5.3.5. HOWTO Set Up SIMP’s External Node Classifier

An External Node Classifier, ENC, can be used to determine what Puppet environment is used by a node.

SIMP provides a simple, YAML-based ENC, /usr/local/bin/set_environment, available from the simp-utils RPM. That package will already be installed on your system, if you installed the SIMP server from a SIMP ISO or from RPM.

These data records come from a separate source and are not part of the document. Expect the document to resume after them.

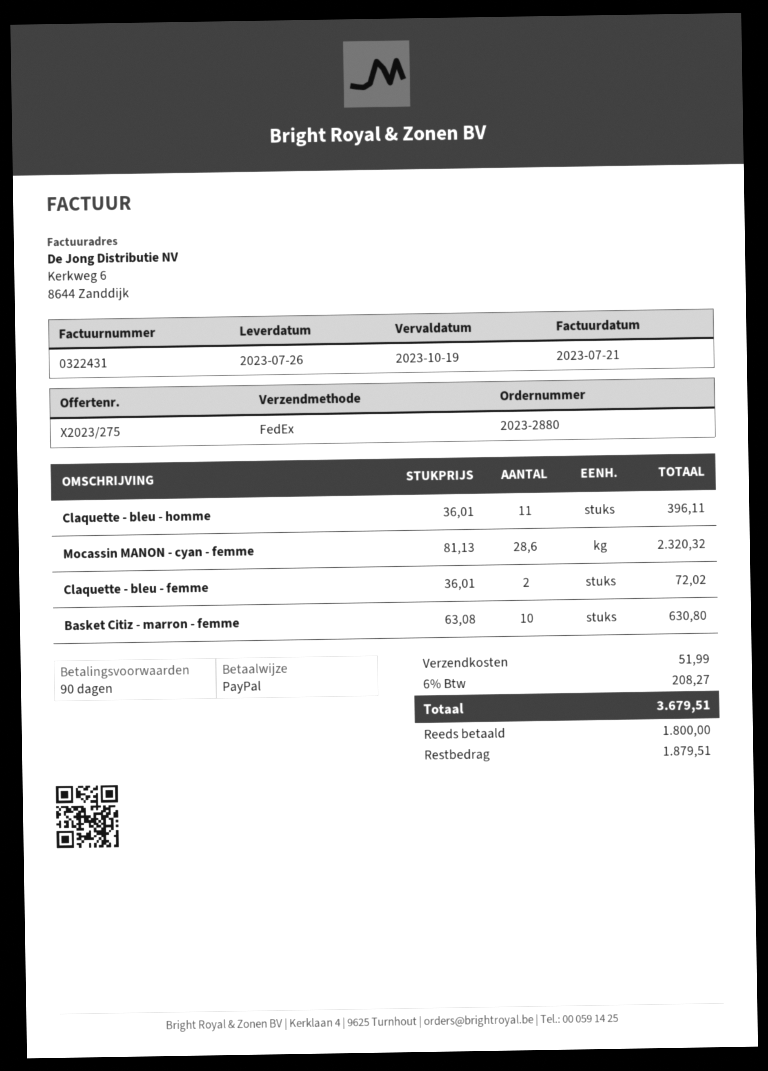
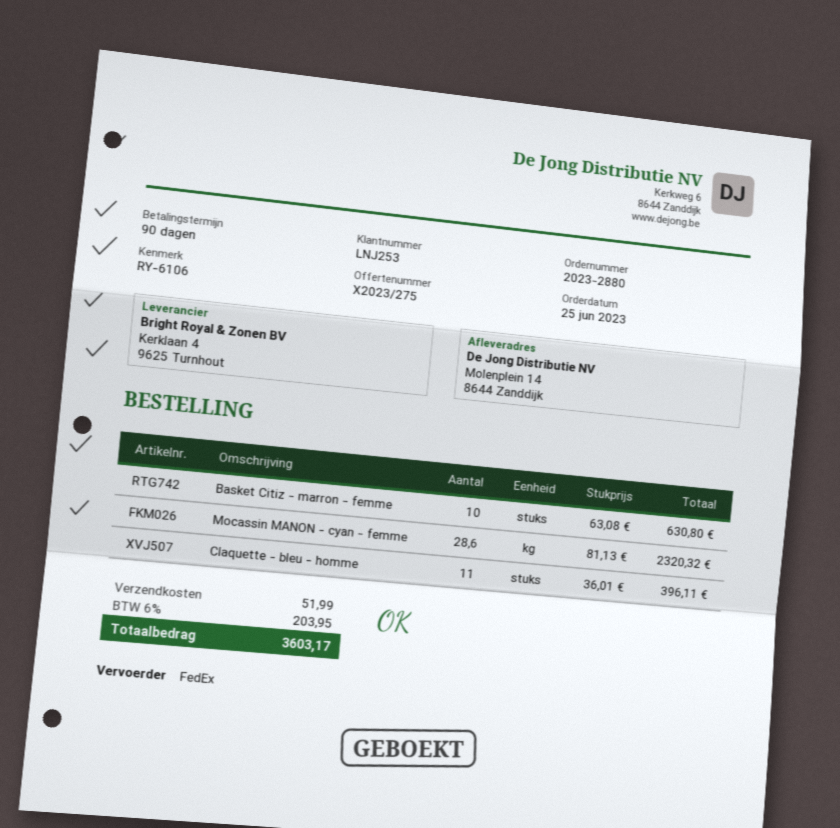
Claquette - bleu - femme: 2 x 36.01 = 72.02 -> none
tax: 6% = 208.27 -> 6% = 203.95
total: 3679.51 -> 3603.17

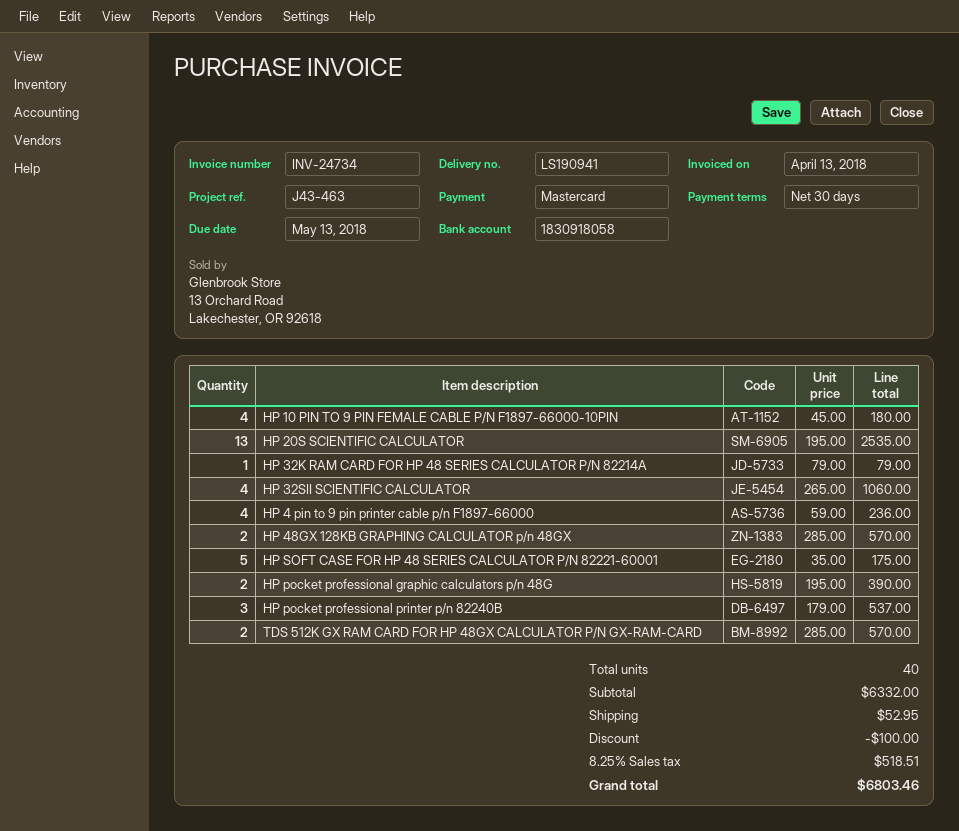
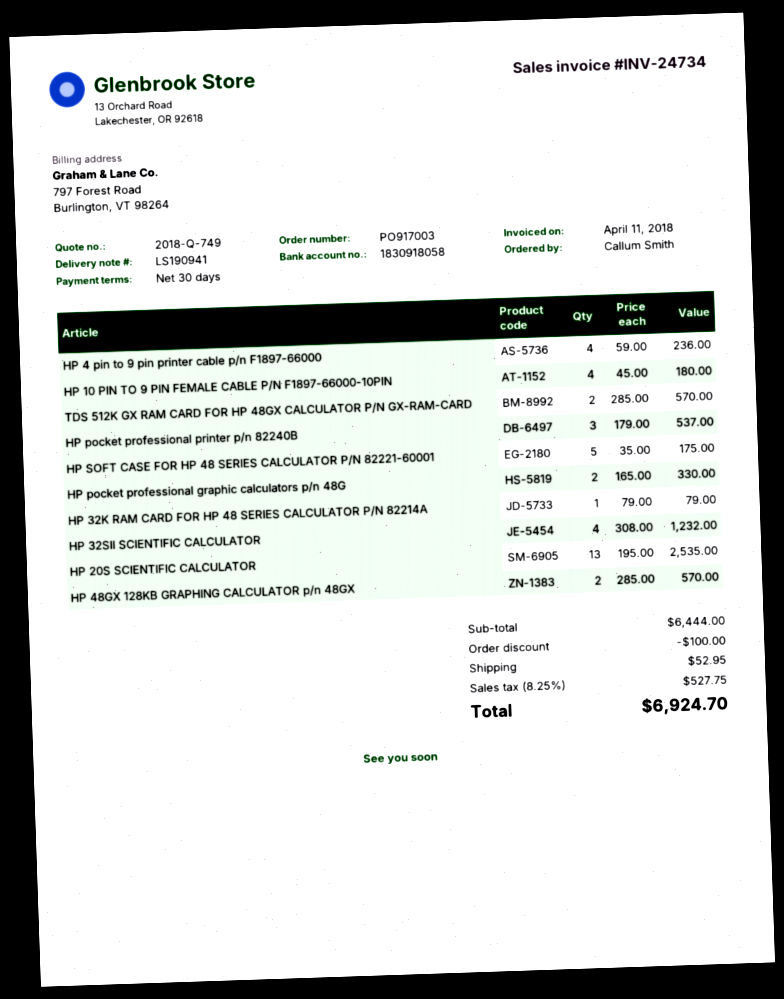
invoice date: 2018-04-13 -> 2018-04-11
HP 32SII SCIENTIFIC CALCULATOR: 4 x 265.00 = 1060.00 -> 4 x 308.00 = 1232.00
HP pocket professional graphic calculators p/n 48G: 2 x 195.00 = 390.00 -> 2 x 165.00 = 330.00
subtotal: 6332.00 -> 6444.00
tax: 8.25% = 518.51 -> 8.25% = 527.75
total: 6803.46 -> 6924.70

To use this script for your ENC, do the following as root:

1. Ensure the script can be executed by the puppetserver.

   chmod g+rX /usr/local/bin/set_environment
   chgrp puppet /usr/local/bin/set_environment
   

2. Configure Puppet to use this script as an ENC

   Set the following in the [server] section of /etc/puppetlabs/puppet/puppet.conf:

   1. Add or change the line node_terminus to exec.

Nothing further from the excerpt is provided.